RECORDS TO PROCESS Start Marker
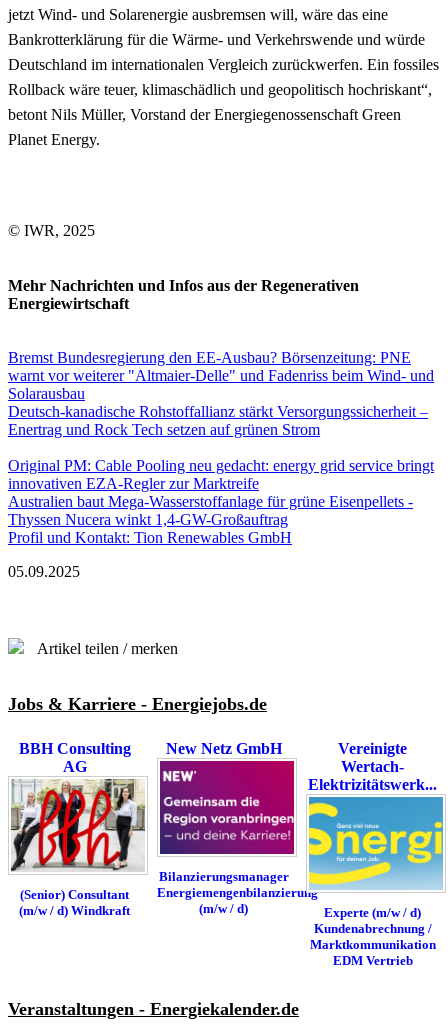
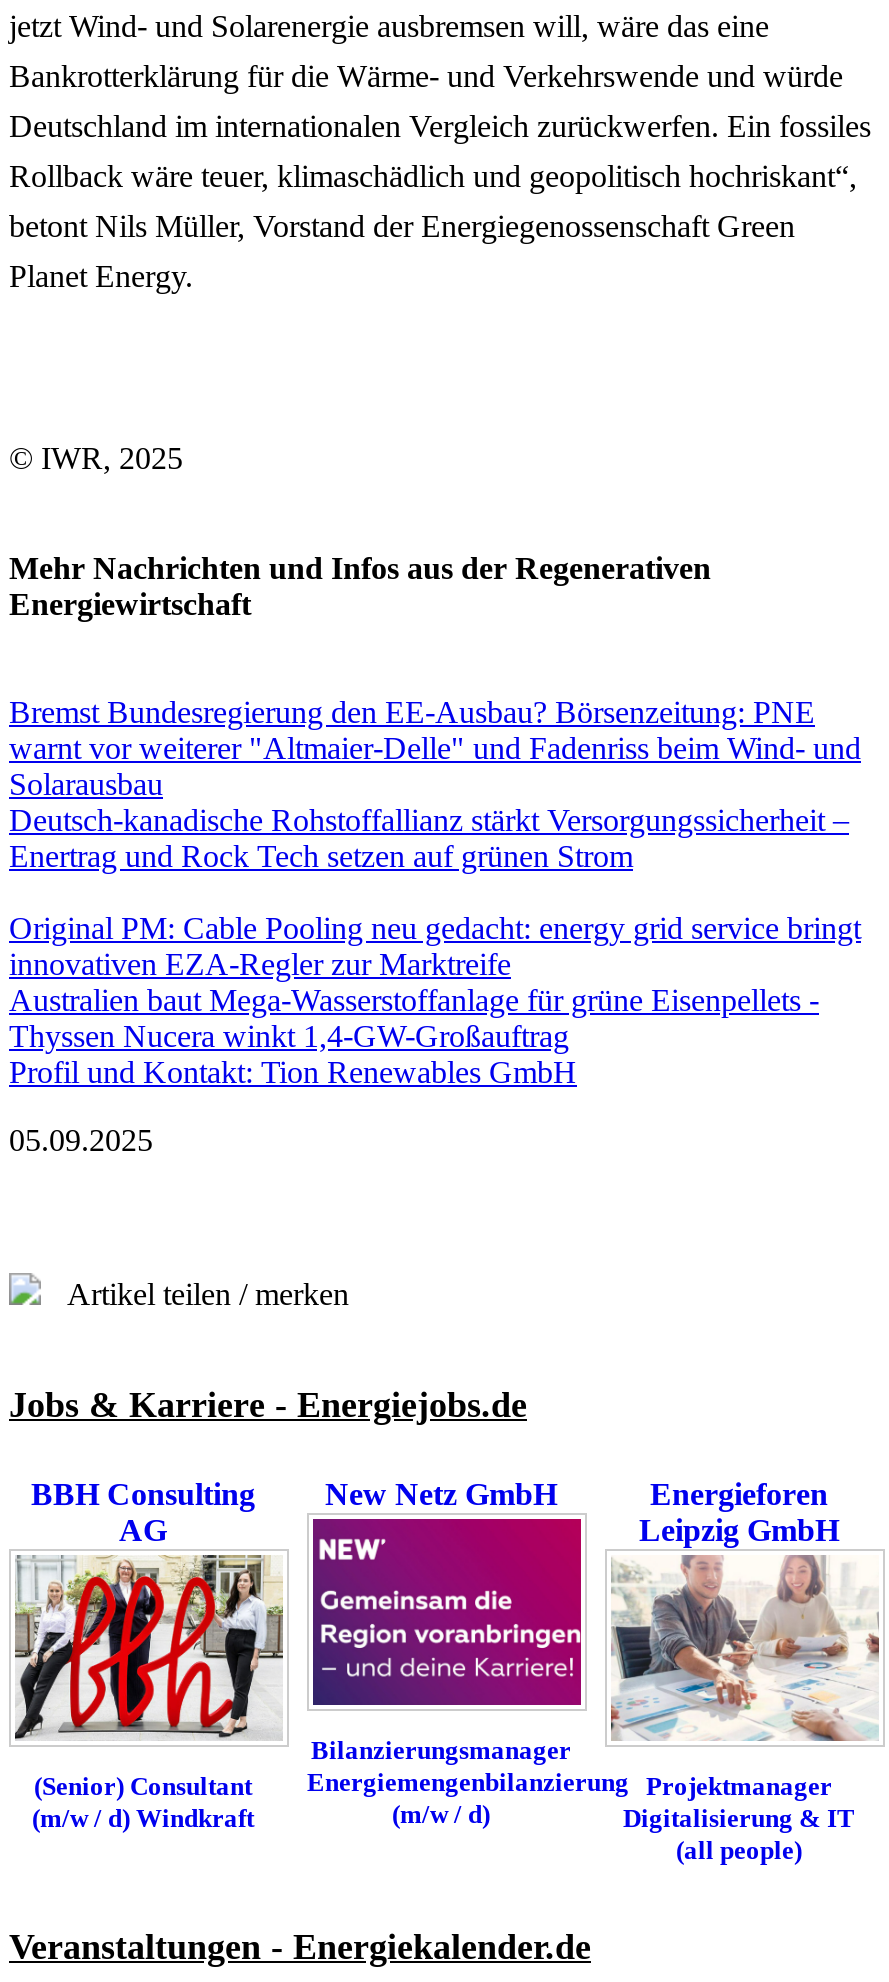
- Vereinigte
- Wertach-
- Elektrizitätswerk...
+ Energieforen
+ Leipzig GmbH

- [image]
- Experte (m/w / d)
- Kundenabrechnung /
- Marktkommunikation
- EDM Vertrieb
+ [image]
+ Projektmanager
+ Digitalisierung & IT
+ (all people)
RECORDS TO PROCESS End Marker
TASK OBJECTIVE ▸ What is wanted is the listing, written out exactly, with each picture removed.

ANSWER BELOW ▸
- Vereinigte
- Wertach-
- Elektrizitätswerk...
+ Energieforen
+ Leipzig GmbH

- [image]
- Experte (m/w / d)
- Kundenabrechnung /
- Marktkommunikation
- EDM Vertrieb
+ [image]
+ Projektmanager
+ Digitalisierung & IT
+ (all people)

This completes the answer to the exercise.